YODA: Watch over her you must, ladies, for this penalty she must endure for her indiscretions.

ADI: Yeah, yeah, we know, Master. We have to baby-sit her so she doesn’t try to escape. You don’t have to remind us.

AAYLA: How can you guys be so mean? I didn’t do anything to deserve this!

BULTAR: What about sticking the videocamera in Obi-Wan’s shower stall?

AAYLA: What, like you’ve never wanted to see a guy you’ve got the hots for in his birthday suit?

SHAAK: And the constant scrawlings on all the bathroom walls in the galaxy claiming you scored with him?

AAYLA: Well, I am gonna get him! I’m just trying to speed up the process!

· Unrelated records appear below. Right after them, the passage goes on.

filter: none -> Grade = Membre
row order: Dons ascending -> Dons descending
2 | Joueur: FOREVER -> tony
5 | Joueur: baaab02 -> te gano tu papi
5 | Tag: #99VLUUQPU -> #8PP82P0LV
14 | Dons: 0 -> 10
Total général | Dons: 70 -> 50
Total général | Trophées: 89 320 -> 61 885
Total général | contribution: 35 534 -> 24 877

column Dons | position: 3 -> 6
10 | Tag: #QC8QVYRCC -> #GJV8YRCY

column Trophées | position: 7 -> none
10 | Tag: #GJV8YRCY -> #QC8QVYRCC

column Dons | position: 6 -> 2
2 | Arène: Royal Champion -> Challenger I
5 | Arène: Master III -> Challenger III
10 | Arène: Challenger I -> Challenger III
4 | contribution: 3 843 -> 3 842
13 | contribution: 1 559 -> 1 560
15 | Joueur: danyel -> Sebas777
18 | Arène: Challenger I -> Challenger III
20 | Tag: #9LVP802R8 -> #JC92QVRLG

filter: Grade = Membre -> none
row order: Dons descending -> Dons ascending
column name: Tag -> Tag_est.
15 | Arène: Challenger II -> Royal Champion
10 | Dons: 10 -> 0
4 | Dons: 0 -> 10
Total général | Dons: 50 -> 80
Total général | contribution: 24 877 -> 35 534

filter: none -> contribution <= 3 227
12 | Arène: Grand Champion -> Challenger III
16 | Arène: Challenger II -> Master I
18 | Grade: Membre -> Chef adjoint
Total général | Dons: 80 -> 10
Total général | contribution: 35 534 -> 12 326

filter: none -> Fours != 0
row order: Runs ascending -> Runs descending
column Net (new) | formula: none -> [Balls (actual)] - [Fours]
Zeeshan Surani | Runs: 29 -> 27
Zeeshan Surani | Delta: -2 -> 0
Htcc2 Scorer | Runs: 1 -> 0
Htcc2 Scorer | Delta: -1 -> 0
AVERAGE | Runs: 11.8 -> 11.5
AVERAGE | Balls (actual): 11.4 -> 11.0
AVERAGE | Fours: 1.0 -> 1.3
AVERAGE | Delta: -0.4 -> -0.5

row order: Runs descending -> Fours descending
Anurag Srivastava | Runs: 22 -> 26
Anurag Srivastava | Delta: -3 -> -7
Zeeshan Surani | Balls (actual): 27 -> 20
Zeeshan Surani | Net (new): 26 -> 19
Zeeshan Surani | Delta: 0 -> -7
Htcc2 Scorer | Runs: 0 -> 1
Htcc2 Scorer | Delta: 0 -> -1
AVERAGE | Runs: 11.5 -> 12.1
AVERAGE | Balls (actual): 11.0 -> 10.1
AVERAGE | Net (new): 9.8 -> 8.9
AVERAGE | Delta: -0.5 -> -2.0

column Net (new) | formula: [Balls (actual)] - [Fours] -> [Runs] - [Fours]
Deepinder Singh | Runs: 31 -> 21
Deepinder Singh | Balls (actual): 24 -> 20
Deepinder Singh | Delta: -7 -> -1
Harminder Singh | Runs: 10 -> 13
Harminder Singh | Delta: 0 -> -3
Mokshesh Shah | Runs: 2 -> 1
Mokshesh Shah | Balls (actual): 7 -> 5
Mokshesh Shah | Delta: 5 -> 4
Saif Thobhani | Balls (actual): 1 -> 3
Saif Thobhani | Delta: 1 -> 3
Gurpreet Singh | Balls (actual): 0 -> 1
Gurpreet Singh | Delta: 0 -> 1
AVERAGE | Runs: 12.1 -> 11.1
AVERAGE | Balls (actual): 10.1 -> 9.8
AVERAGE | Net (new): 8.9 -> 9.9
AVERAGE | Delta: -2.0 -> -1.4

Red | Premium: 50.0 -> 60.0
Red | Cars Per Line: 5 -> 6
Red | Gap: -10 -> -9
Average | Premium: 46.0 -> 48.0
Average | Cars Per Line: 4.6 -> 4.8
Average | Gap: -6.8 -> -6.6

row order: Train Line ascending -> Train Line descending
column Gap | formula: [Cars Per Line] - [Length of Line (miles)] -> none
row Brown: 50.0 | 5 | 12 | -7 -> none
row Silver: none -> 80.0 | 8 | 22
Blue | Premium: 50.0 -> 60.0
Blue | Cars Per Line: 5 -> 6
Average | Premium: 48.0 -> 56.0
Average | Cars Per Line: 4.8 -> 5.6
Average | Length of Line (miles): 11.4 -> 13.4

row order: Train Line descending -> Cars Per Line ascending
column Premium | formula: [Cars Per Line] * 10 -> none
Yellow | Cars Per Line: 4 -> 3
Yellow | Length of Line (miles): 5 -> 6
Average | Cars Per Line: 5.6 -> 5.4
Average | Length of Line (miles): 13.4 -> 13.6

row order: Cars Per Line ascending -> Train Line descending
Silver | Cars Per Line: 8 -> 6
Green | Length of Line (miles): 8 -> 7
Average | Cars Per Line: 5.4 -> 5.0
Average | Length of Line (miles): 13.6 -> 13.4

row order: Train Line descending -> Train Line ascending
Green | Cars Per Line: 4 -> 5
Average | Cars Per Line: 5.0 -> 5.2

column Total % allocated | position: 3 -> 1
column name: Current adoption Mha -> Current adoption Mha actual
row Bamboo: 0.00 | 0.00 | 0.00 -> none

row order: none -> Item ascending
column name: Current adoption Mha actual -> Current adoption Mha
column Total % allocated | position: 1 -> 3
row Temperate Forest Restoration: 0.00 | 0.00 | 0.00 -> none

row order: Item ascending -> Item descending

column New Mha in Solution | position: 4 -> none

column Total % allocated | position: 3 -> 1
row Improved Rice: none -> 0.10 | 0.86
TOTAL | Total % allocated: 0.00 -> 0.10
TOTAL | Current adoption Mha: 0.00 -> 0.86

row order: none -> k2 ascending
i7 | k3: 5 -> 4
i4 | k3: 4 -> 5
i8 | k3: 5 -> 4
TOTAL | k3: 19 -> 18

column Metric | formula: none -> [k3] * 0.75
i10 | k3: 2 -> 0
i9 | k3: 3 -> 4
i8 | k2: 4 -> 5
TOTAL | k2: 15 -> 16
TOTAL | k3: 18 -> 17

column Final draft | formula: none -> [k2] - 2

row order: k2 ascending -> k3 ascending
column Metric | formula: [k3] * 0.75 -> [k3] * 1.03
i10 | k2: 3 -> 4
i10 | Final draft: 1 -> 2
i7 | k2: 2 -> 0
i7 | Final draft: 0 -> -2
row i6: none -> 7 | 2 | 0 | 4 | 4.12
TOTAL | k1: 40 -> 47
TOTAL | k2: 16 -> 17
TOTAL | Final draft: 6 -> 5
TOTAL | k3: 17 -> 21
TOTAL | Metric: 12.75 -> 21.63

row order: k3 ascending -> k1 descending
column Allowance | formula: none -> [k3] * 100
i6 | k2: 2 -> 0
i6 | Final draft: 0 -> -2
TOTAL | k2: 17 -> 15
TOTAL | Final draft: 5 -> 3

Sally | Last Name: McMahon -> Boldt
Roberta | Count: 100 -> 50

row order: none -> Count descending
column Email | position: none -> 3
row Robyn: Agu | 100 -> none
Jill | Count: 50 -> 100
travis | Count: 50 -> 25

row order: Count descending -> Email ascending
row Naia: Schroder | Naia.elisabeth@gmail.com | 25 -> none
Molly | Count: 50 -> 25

ADI: And what about the cheesecake photos and raunchy love letters you keep leaving under his pillow every night?

AAYLA: You’re just jealous ‘cause you don’t look as good as me.

BULTAR: And let’s not forget those Obi-Wan-related Mary Sues you keep writing and passing off as Jedi mission reports—

YODA: Enough already! (pause) Enough time you have wasted arguing. Very upset Master Obi-Wan is over young Secura’s unchecked lust. Be carried out her punishment must, and quickly, for miss the special charity Karaoke Cabaret at the McCallum Arts and Entertainment Center tonight I will not.

SHAAK: Well, neither will we! The whole Jedi Order’s gonna be performing tonight!

BULTAR: Yeah, we wanna be in on it, too!

AAYLA: Oh, I hope Obi will sing “I’m Too Sexy”! That’d be truth in advertising!

(everyone gives Aayla a withering look)

YODA: All of you, hand over your lightsabers. Take a chance on young Secura trying to escape her punishment, we must not.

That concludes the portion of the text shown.